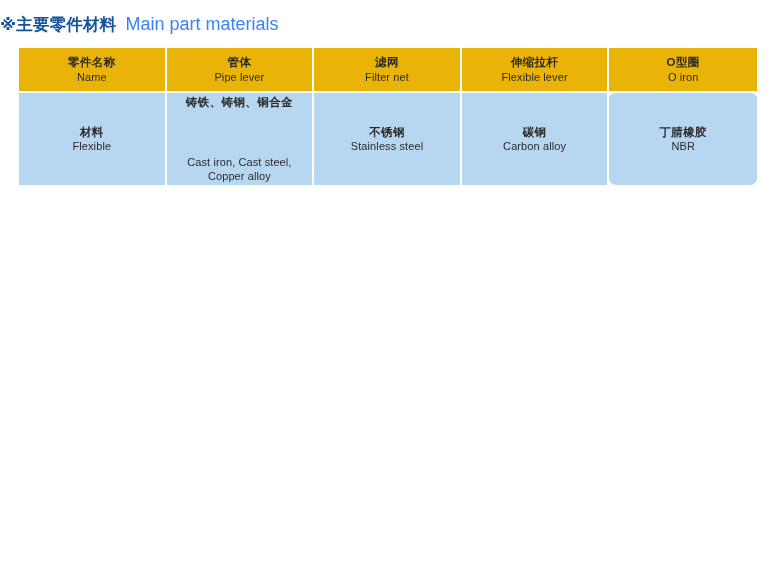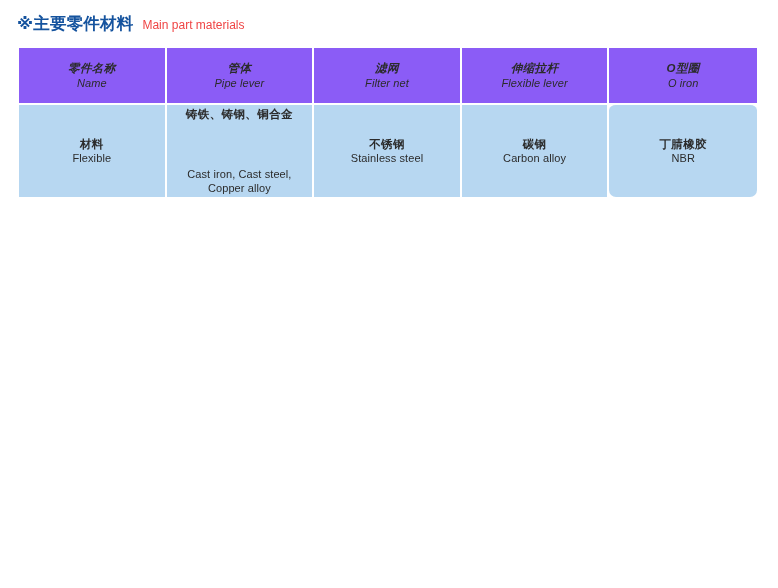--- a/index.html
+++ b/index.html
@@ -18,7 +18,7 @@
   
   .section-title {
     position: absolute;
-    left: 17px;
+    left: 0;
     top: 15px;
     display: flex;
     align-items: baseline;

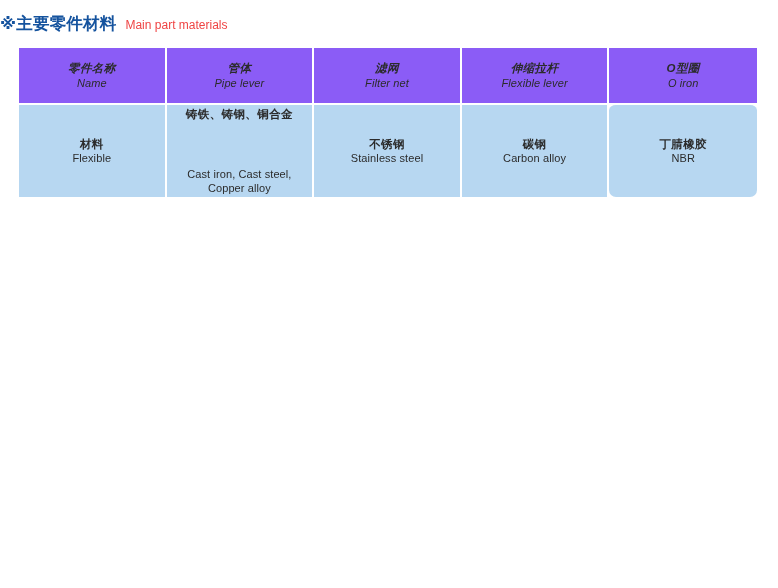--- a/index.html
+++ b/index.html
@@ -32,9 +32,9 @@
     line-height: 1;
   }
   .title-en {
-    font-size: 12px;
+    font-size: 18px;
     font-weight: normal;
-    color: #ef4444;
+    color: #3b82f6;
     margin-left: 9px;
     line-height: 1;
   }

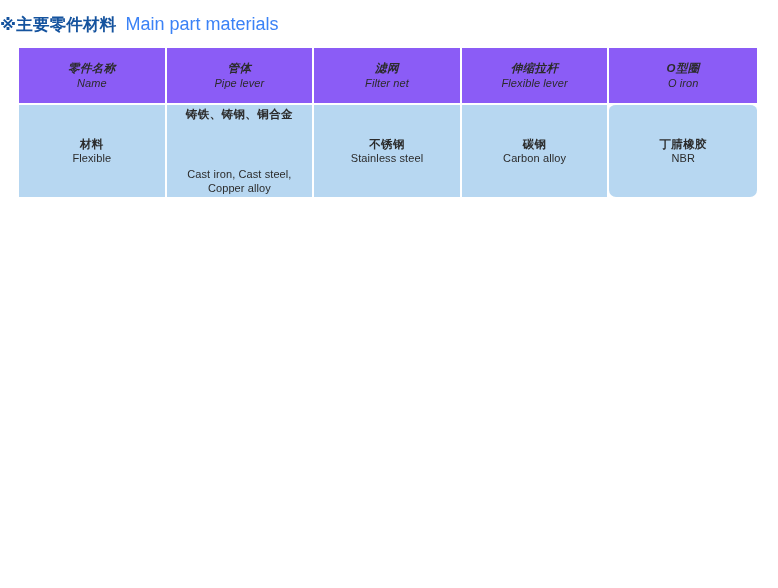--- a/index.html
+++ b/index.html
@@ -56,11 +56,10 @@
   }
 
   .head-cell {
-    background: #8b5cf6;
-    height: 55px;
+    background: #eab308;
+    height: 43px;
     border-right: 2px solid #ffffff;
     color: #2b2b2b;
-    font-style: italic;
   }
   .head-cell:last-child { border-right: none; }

:::

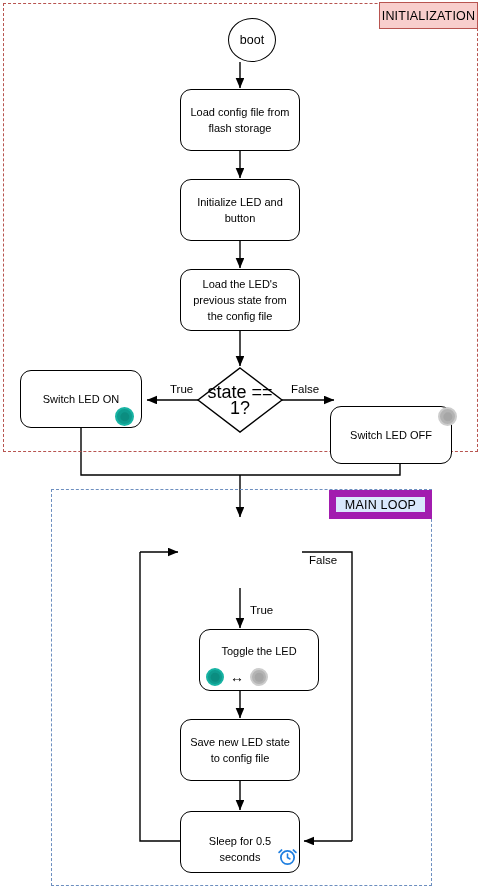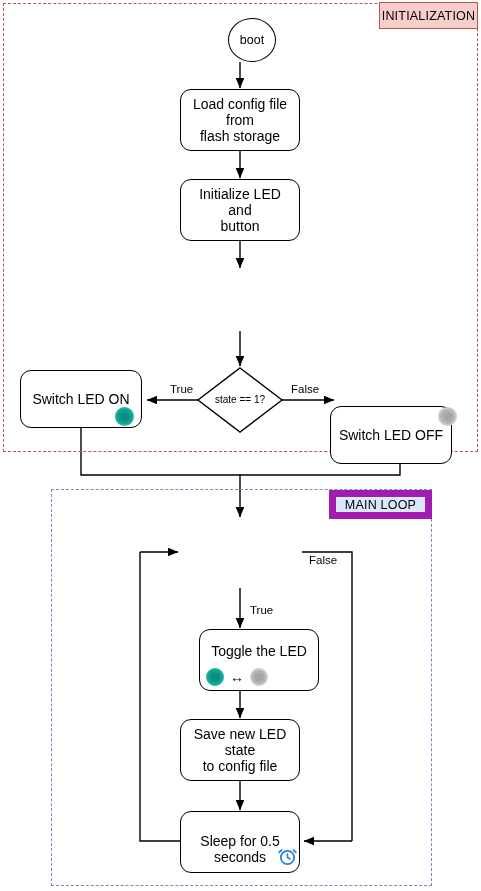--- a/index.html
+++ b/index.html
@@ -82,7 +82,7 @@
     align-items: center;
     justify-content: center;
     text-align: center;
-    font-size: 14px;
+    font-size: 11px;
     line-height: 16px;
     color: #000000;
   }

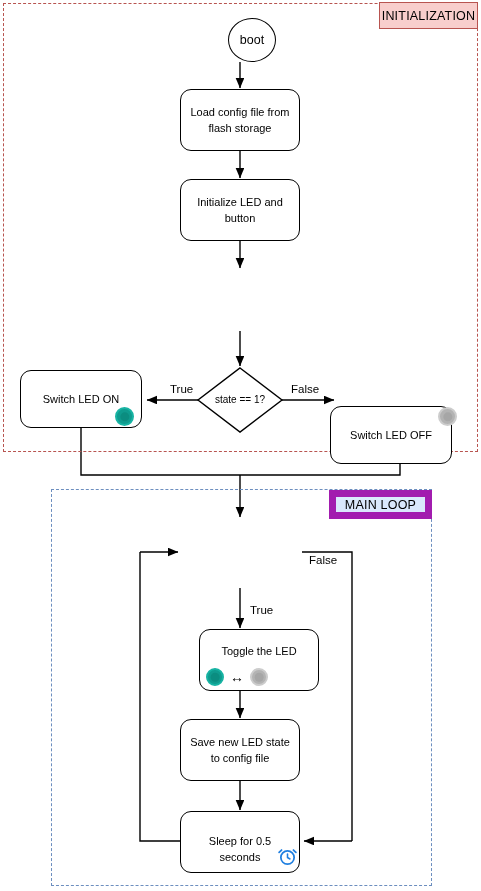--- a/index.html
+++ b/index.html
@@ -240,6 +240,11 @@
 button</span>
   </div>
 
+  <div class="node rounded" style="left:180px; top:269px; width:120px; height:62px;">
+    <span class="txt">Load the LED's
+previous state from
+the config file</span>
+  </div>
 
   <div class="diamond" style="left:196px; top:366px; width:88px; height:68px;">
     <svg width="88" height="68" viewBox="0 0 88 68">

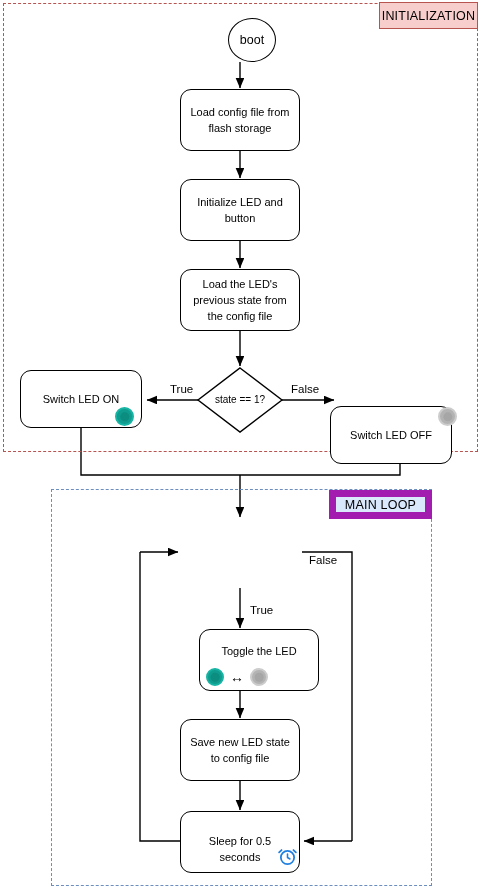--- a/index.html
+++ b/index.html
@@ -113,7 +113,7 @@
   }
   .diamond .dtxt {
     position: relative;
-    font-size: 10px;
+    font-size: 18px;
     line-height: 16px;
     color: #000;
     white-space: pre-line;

:::

* WHAT IS NEEDED: In the records above, how many lines contain the string "right"? Reply with the number only.

* TASK RESPONSE: 2